# Exercise goal
Lines from the listing below that contain the string "none" are to be reported.

# Supplied records
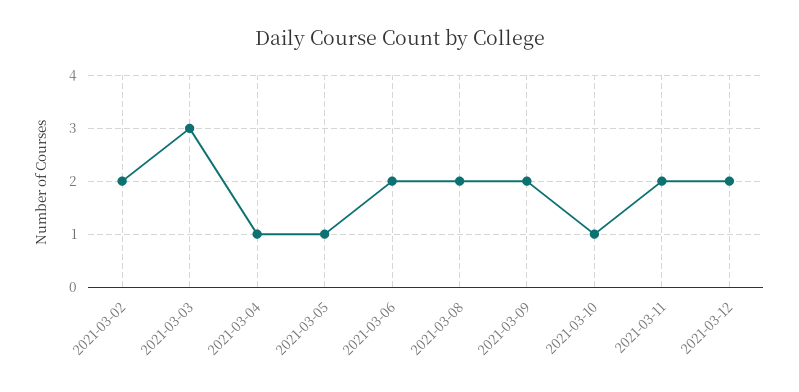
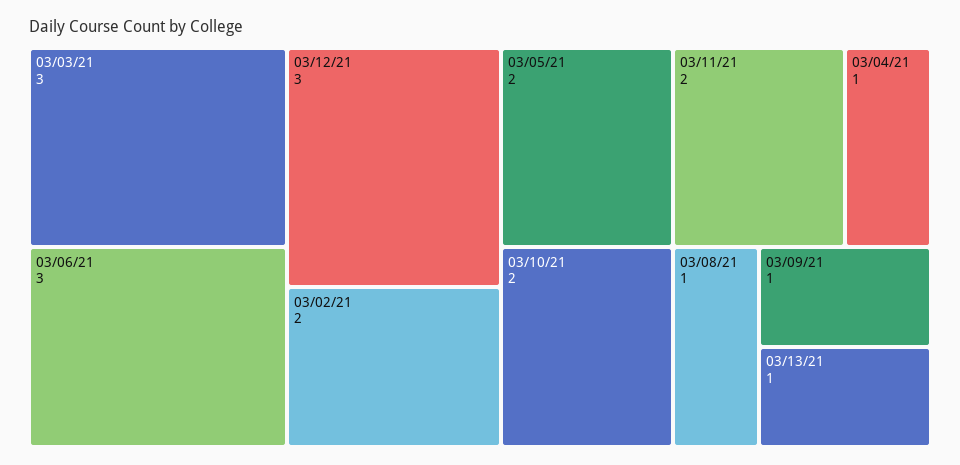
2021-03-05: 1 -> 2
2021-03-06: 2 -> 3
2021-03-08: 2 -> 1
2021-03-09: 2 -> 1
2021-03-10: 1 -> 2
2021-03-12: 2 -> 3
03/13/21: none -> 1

==

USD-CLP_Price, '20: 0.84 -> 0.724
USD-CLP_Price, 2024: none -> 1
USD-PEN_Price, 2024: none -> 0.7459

...

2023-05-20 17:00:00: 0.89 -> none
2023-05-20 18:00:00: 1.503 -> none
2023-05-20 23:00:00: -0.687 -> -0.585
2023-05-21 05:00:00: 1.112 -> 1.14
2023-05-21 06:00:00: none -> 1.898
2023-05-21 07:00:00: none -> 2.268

# Answer area
03/13/21: none -> 1
USD-CLP_Price, 2024: none -> 1
USD-PEN_Price, 2024: none -> 0.7459
2023-05-20 17:00:00: 0.89 -> none
2023-05-20 18:00:00: 1.503 -> none
2023-05-21 06:00:00: none -> 1.898
2023-05-21 07:00:00: none -> 2.268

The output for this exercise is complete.